▶ [YOUR TASK]
Within the material below, transcribe exactly the lines from the one holding "LC - WIC, 10-08: -21850 -> none" through the one holding "Daily Imbalance, 10-13: none -> 0", keeping both ends and skipping the rest.

▶ [INFORMATION GIVEN]
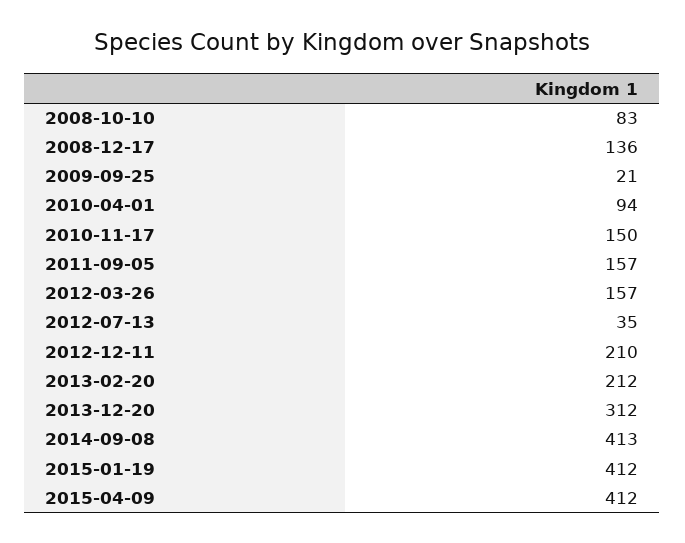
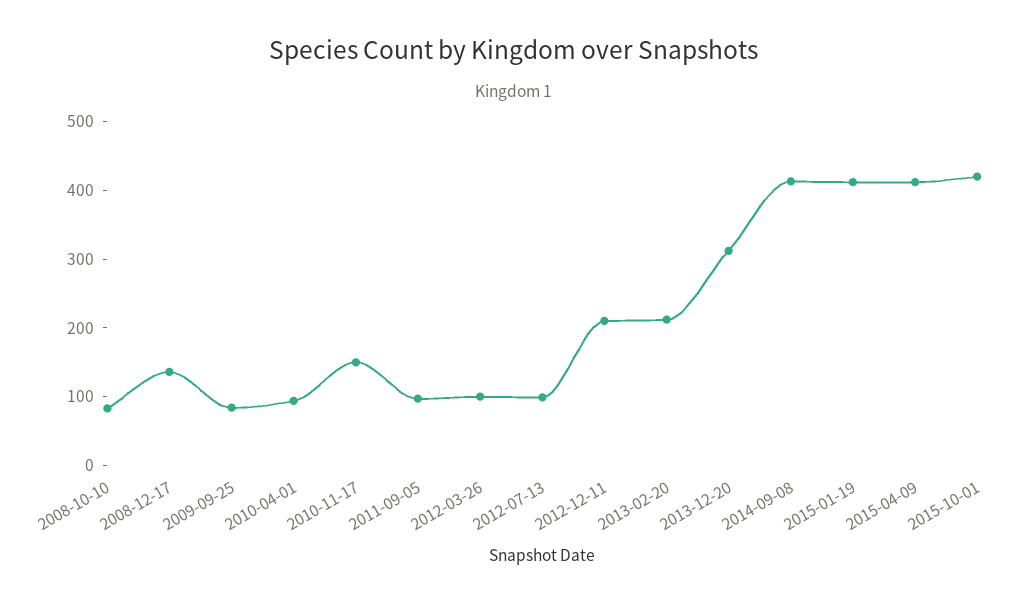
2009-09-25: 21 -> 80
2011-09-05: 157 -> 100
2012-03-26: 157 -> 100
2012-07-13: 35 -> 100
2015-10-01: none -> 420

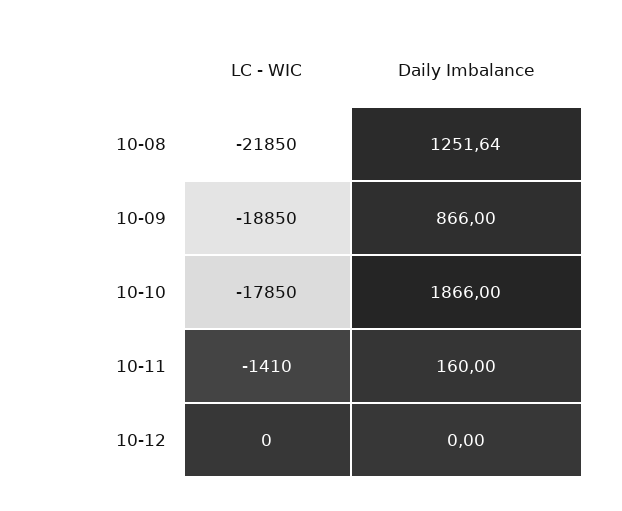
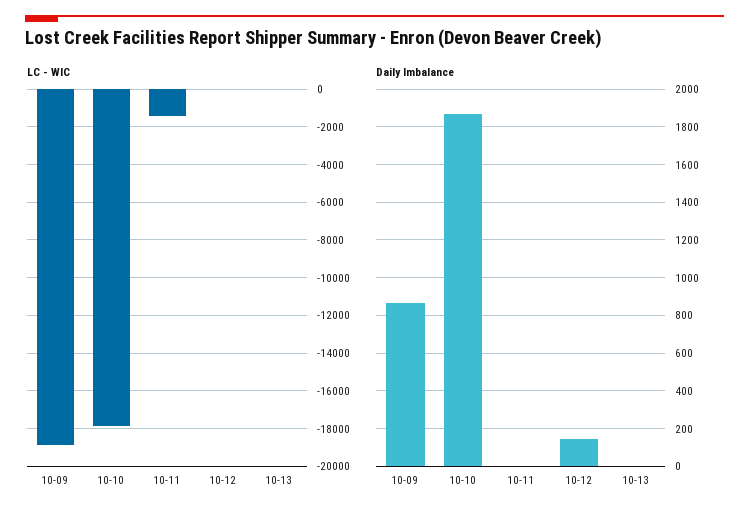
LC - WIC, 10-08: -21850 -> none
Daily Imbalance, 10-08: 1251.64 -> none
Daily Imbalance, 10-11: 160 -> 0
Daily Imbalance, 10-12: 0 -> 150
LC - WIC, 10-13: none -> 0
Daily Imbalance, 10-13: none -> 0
---
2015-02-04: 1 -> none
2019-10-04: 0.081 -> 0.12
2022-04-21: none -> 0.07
---
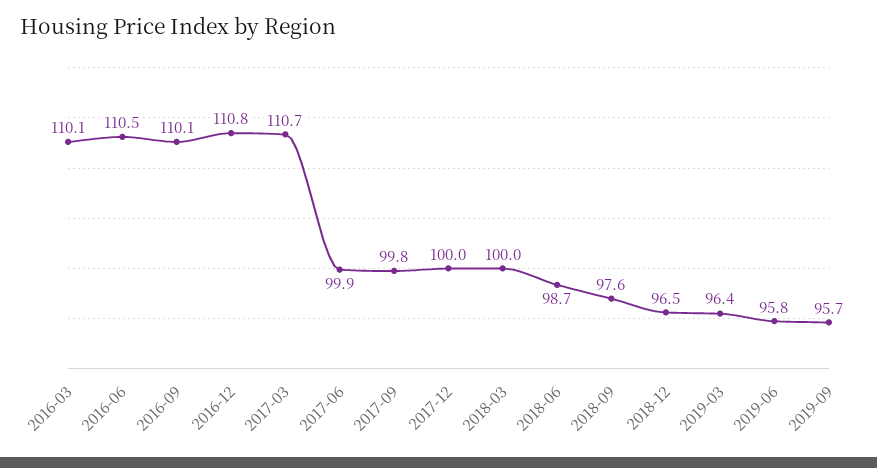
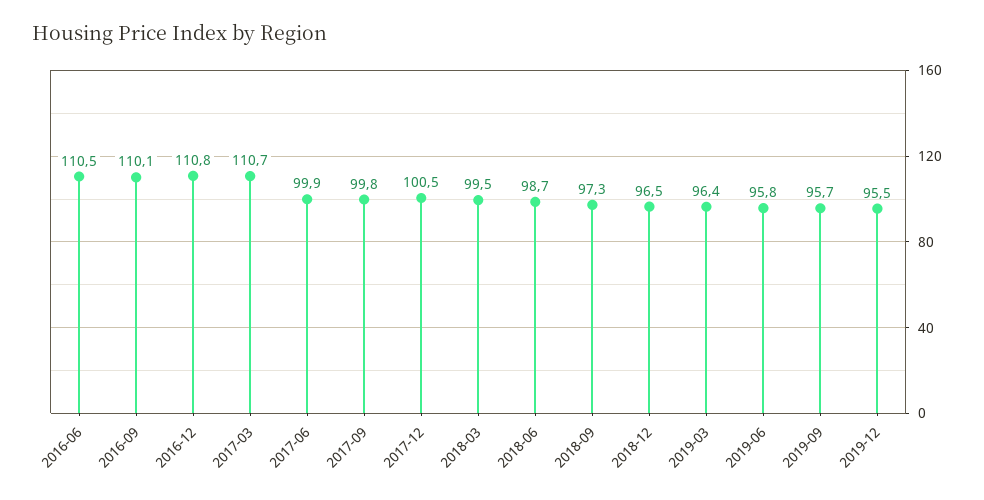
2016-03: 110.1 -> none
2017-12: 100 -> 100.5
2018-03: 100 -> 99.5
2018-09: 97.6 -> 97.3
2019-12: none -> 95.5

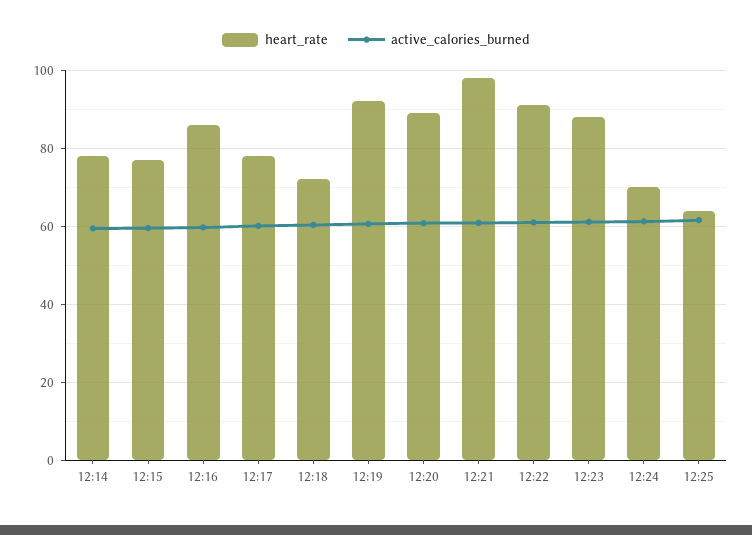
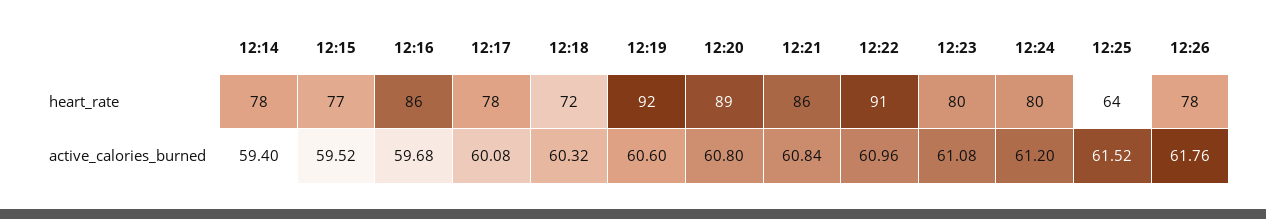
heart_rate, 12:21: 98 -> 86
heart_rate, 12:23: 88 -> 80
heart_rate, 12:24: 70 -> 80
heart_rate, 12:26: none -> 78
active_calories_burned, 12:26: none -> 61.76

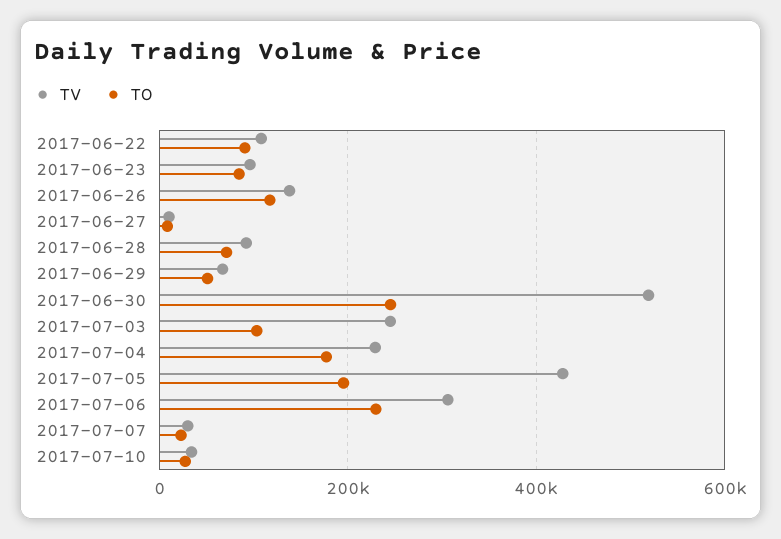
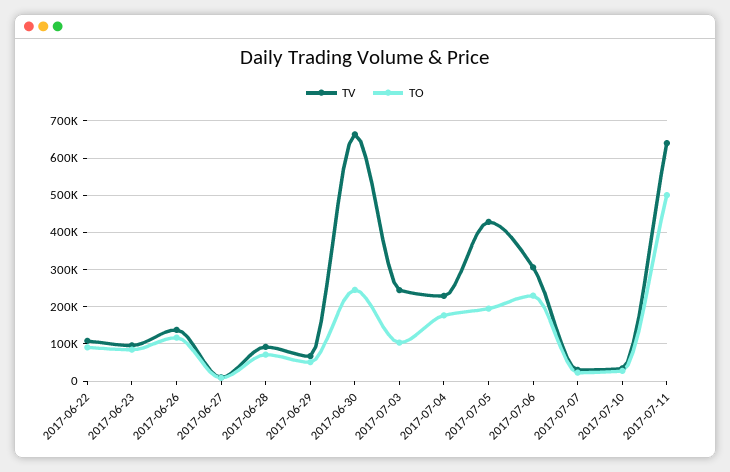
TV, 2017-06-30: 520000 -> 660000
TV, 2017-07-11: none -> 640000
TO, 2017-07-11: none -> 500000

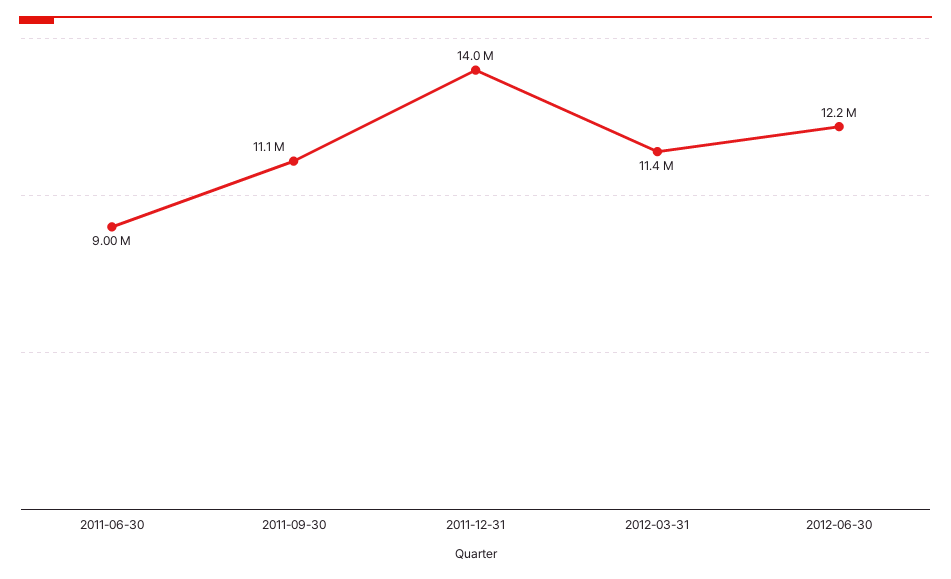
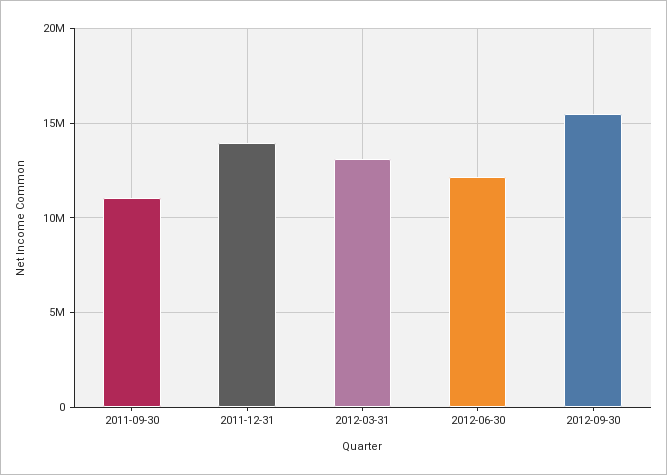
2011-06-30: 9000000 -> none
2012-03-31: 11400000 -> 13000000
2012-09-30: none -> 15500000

▶ [WRITTEN RESPONSE]
LC - WIC, 10-08: -21850 -> none
Daily Imbalance, 10-08: 1251.64 -> none
Daily Imbalance, 10-11: 160 -> 0
Daily Imbalance, 10-12: 0 -> 150
LC - WIC, 10-13: none -> 0
Daily Imbalance, 10-13: none -> 0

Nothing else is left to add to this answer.